Several months ago, one of Hollywood’s most beloved actresses and sex-icons, Angelina Jolie, announced her completion of a preventative double mastectomy. She made this announcement with the intention of spreading awareness of: breast cancer, its potential preventative care strategies, and the risks associated with the disease and its treatments. 

Although the announcement DID create awareness, it has failed to effectively transmit factual information about breast cancer. 

Researchers conducted a survey of over 2,500 women and men, and discovered that an astonishing 3:4 people knew of Jolie’s brave story. However, sadly, less than 10% of the surveyed demographic could correctly answer questions about the BRCA gene mutation that Jolie was inflicted with and has adamantly spoken about. 

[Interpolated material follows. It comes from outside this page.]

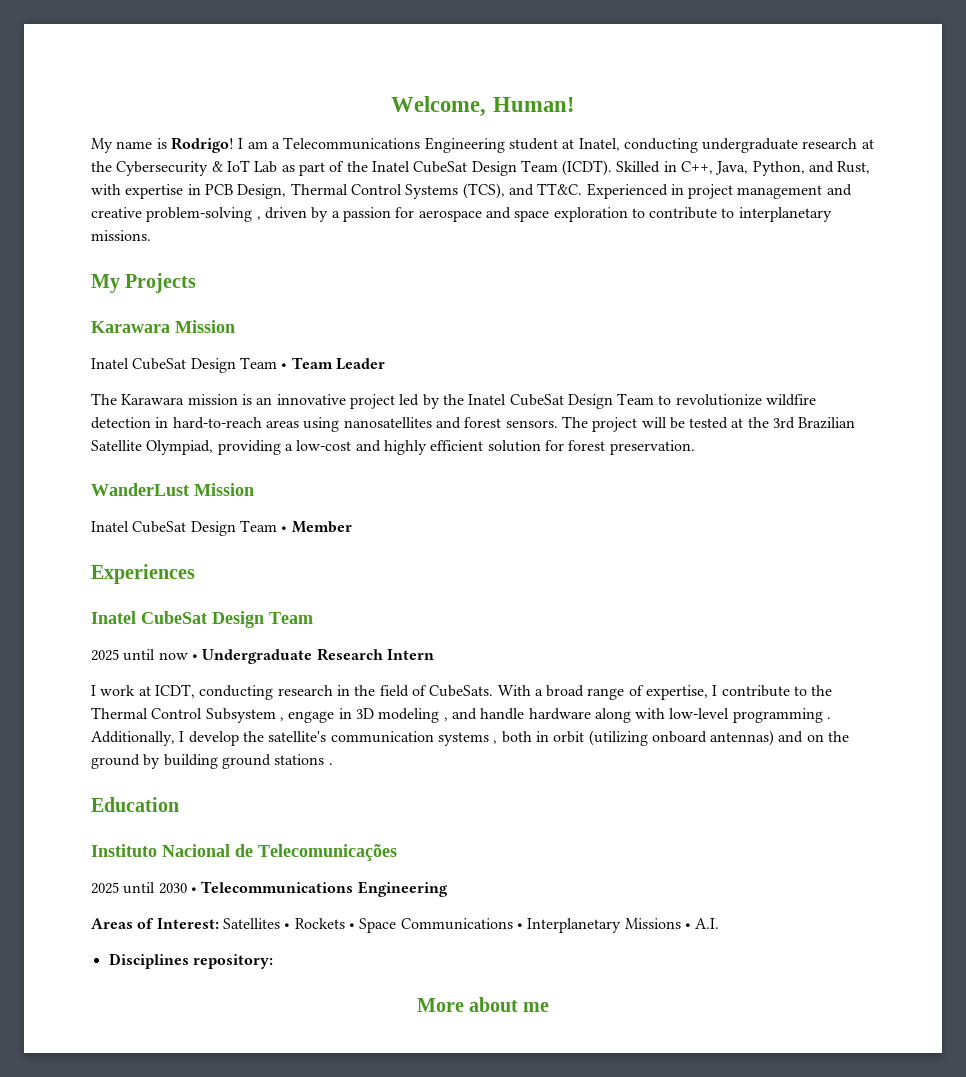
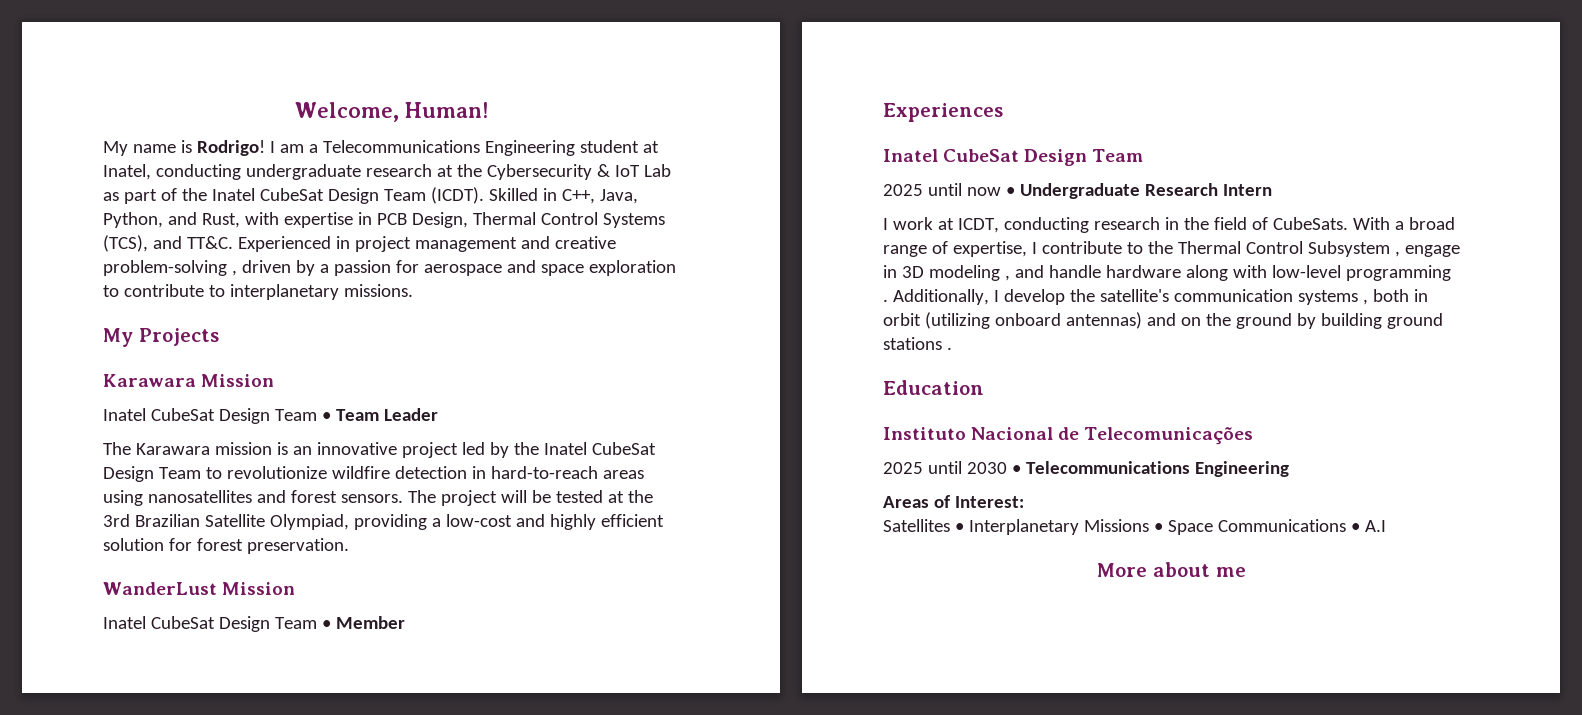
- Areas of Interest: Satellites • Rockets • Space Communications • Interplanetary Missions • A.I.
- Disciplines repository:
+ Areas of Interest:
+ Satellites • Interplanetary Missions • Space Communications • A.I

In fact, the general public seems far more enthralled with implications that this could cause within Jolie’s career, as opposed to the medical implications that this could have on Jolie herself, as well as the medical field as a whole. 
This kind of ‘selective attention’ in regards to the public’s retention of PSA’s is not new; this has been a considerable contributing factor to the public’s general ignorance of important local, global, political, medical, and religious agendas. The public is generally so much more concerned with pop culture, gossip, and menial problems in OTHER people’s lives, that we have lost our interest in real world issues that could actually affect us, such as the implications of the BRCA gene mutation within breast cancer victims.

Moral of the story: don’t be brainwashed by the distracting tittle-tattle of reality television and social media. The real world is OUTSIDE of these suffocating modern phenomenons; the trick is to escape the initial hold that these drowning anomalies have on us.